**Work required:**
From the records below, please repeat exactly the line that has "[111,586,283,606] crushing hammer: ->", the line that has "[855,862,1093,882] [632,892,1122,913] [632,924,1068,944]", and every line between them, and nothing else.

**The records:**

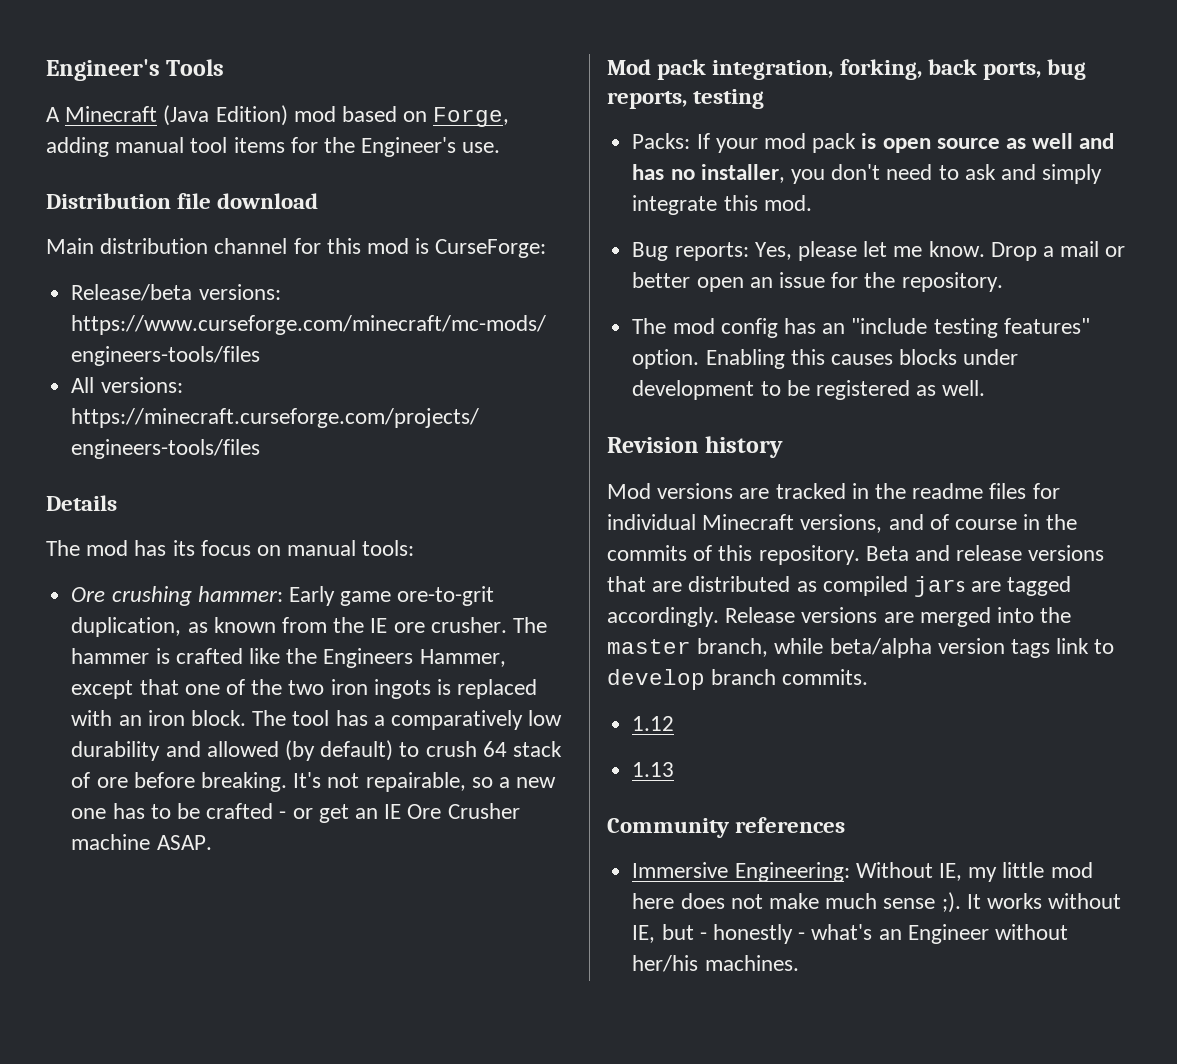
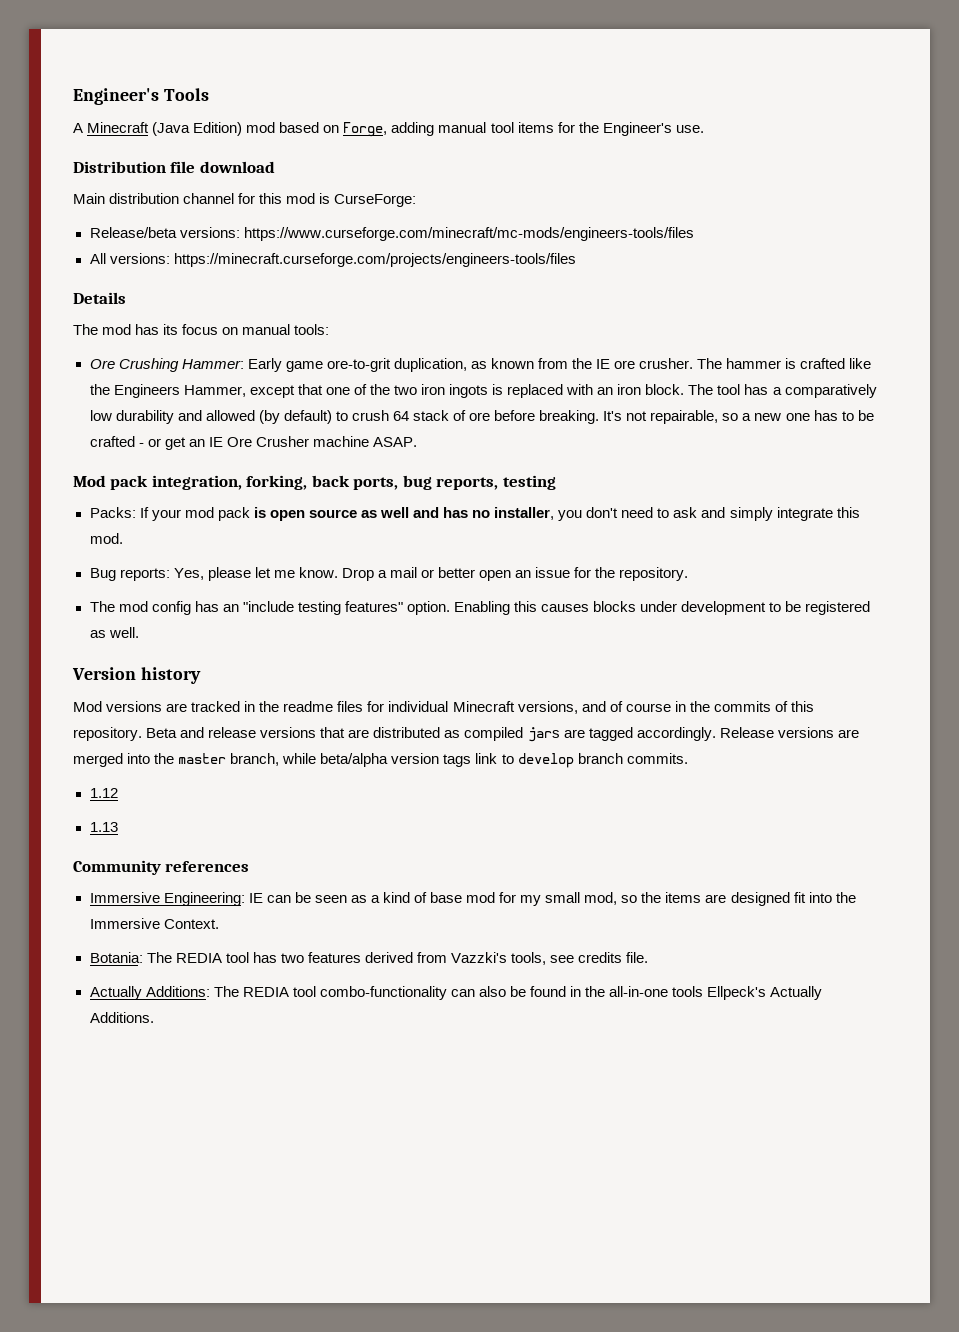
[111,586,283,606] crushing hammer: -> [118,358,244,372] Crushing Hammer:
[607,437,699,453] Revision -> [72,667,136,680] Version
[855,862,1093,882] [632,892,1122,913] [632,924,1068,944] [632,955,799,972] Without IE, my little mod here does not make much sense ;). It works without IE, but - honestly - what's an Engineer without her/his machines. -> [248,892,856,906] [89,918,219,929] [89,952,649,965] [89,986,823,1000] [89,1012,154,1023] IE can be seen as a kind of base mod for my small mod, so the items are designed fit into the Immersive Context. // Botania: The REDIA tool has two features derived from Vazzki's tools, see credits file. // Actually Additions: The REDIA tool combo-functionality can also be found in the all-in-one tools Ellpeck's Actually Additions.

---

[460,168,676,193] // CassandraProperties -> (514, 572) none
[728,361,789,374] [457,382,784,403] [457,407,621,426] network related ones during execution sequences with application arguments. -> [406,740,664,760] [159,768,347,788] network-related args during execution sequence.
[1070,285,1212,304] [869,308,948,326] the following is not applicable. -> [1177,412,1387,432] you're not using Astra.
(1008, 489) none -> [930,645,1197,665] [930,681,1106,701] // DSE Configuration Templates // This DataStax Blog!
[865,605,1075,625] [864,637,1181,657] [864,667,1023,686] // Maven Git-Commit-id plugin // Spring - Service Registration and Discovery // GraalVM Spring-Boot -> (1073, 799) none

**Answer:**
[111,586,283,606] crushing hammer: -> [118,358,244,372] Crushing Hammer:
[607,437,699,453] Revision -> [72,667,136,680] Version
[855,862,1093,882] [632,892,1122,913] [632,924,1068,944] [632,955,799,972] Without IE, my little mod here does not make much sense ;). It works without IE, but - honestly - what's an Engineer without her/his machines. -> [248,892,856,906] [89,918,219,929] [89,952,649,965] [89,986,823,1000] [89,1012,154,1023] IE can be seen as a kind of base mod for my small mod, so the items are designed fit into the Immersive Context. // Botania: The REDIA tool has two features derived from Vazzki's tools, see credits file. // Actually Additions: The REDIA tool combo-functionality can also be found in the all-in-one tools Ellpeck's Actually Additions.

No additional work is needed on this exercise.